Ana, Hippolyte, pourriez-vous nous raconter, cette aventure, depuis l’invitation à participer au Jeu des sept familles de la part de Canal + jusqu’au choix de collaborer avec Keren Ben Rafaël ?

Ana : On a reçu en même temps la proposition de Canal de participer à ce jeu des sept familles, puis on s’est appelé dans l’heure pour en parler. On a tout de suite été d’accord pour le faire.

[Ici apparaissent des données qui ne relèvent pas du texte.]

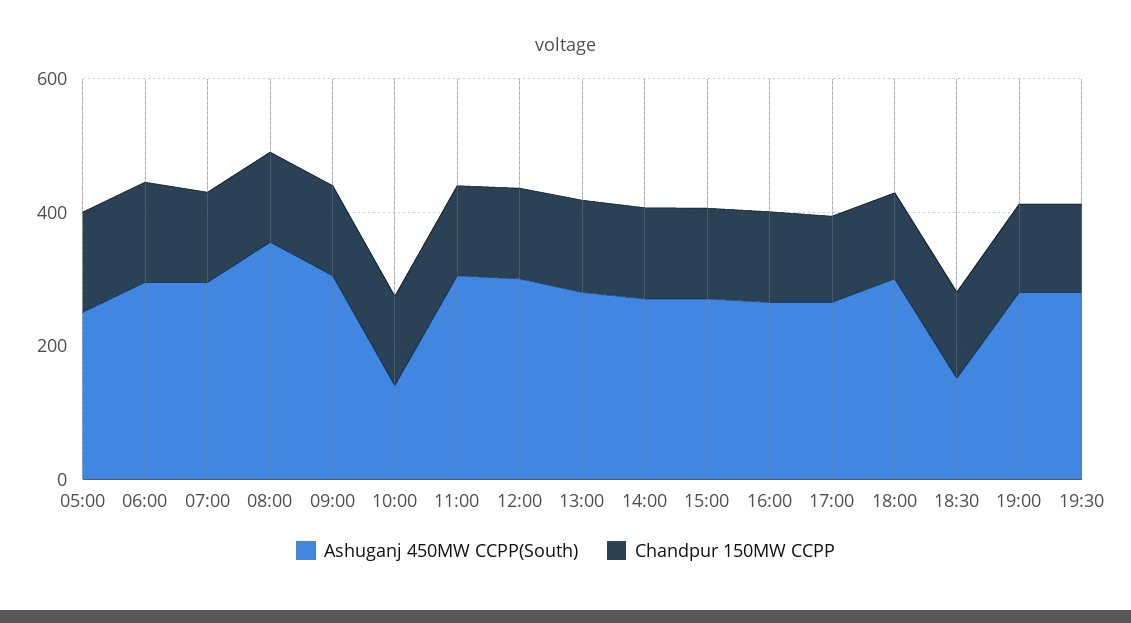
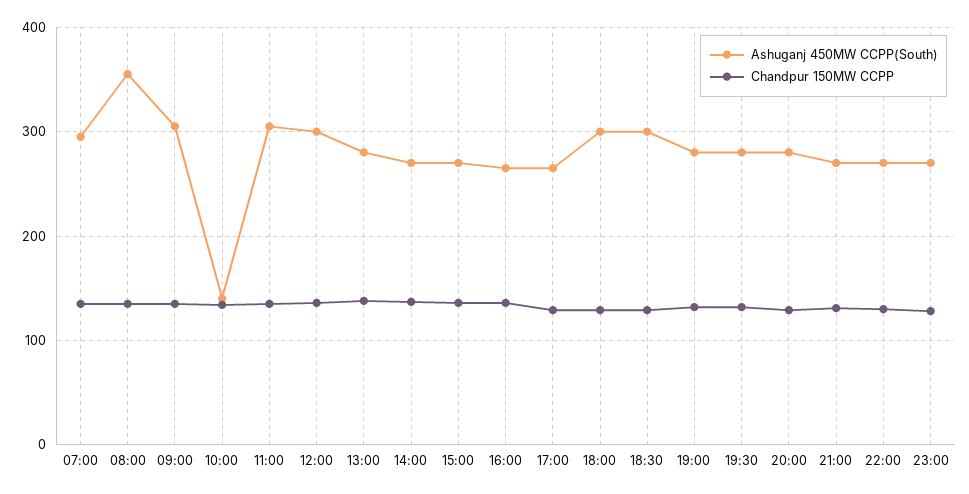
Ashuganj 450MW CCPP(South), 05:00: 250 -> none
Chandpur 150MW CCPP, 05:00: 150 -> none
Ashuganj 450MW CCPP(South), 06:00: 300 -> none
Chandpur 150MW CCPP, 06:00: 150 -> none
Ashuganj 450MW CCPP(South), 18:30: 150 -> 300
Ashuganj 450MW CCPP(South), 20:00: none -> 280
Chandpur 150MW CCPP, 20:00: none -> 130
Ashuganj 450MW CCPP(South), 21:00: none -> 270
Chandpur 150MW CCPP, 21:00: none -> 130
Ashuganj 450MW CCPP(South), 22:00: none -> 270
Chandpur 150MW CCPP, 22:00: none -> 130
Ashuganj 450MW CCPP(South), 23:00: none -> 270
Chandpur 150MW CCPP, 23:00: none -> 130

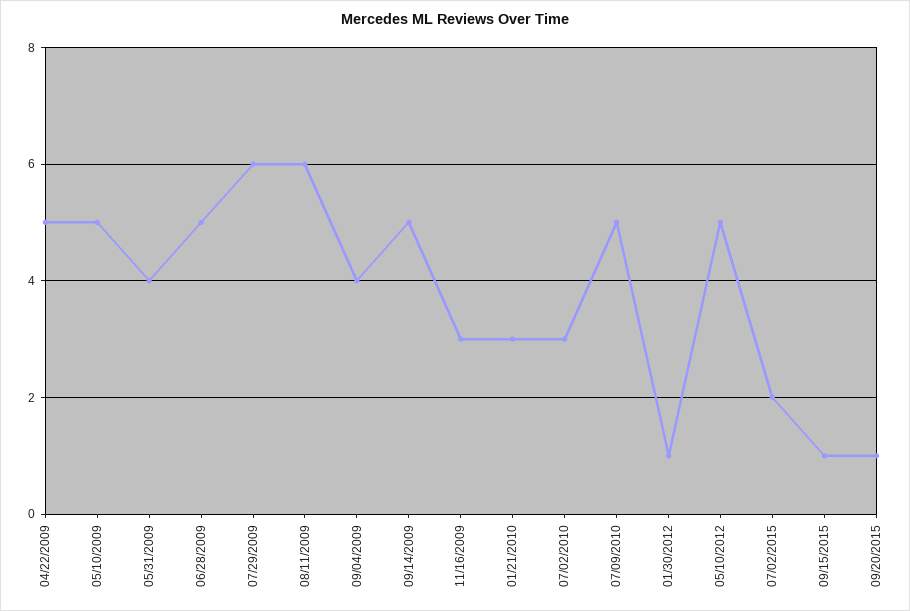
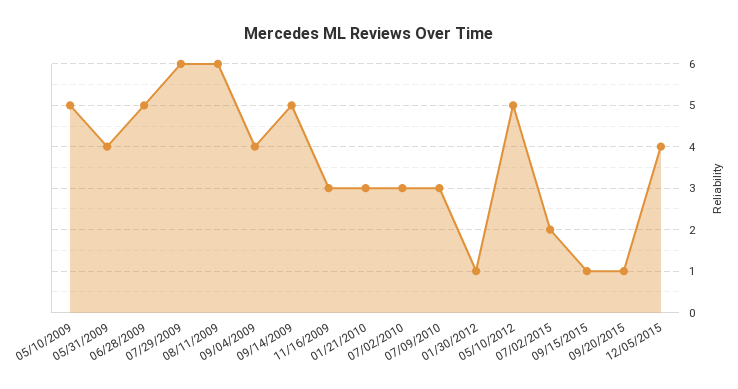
04/22/2009: 5 -> none
07/09/2010: 5 -> 3
12/05/2015: none -> 4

C’était une expérience qui nous plaisait beaucoup et qui était moins compliquée que si on avait accepté de faire un long-métrage ensemble  puisque avant ça, nous n’avions jamais travaillé tous les deux ensemble. (Se tournant vers son père) Non ?

Hippolyte : Objectivement, oui (rires) !

Vous avez reçu beaucoup de scénarios  ?

Ana : 40.

Hippolyte : Oui, 40. Qu’on a tous lu.

Et vous connaissiez déjà le travail de Keren auparavant  ?

Ana et Hippolyte : Non.

Hippolyte : Mais après, elle nous a montré son film précédent qui s’appelle « I’m Your Man » (ndlr : avec Vincent Macaigne, en compétition au Festival de Clermont-Ferrand en 2012) et qui est très bien. Très belle performance d’acteur.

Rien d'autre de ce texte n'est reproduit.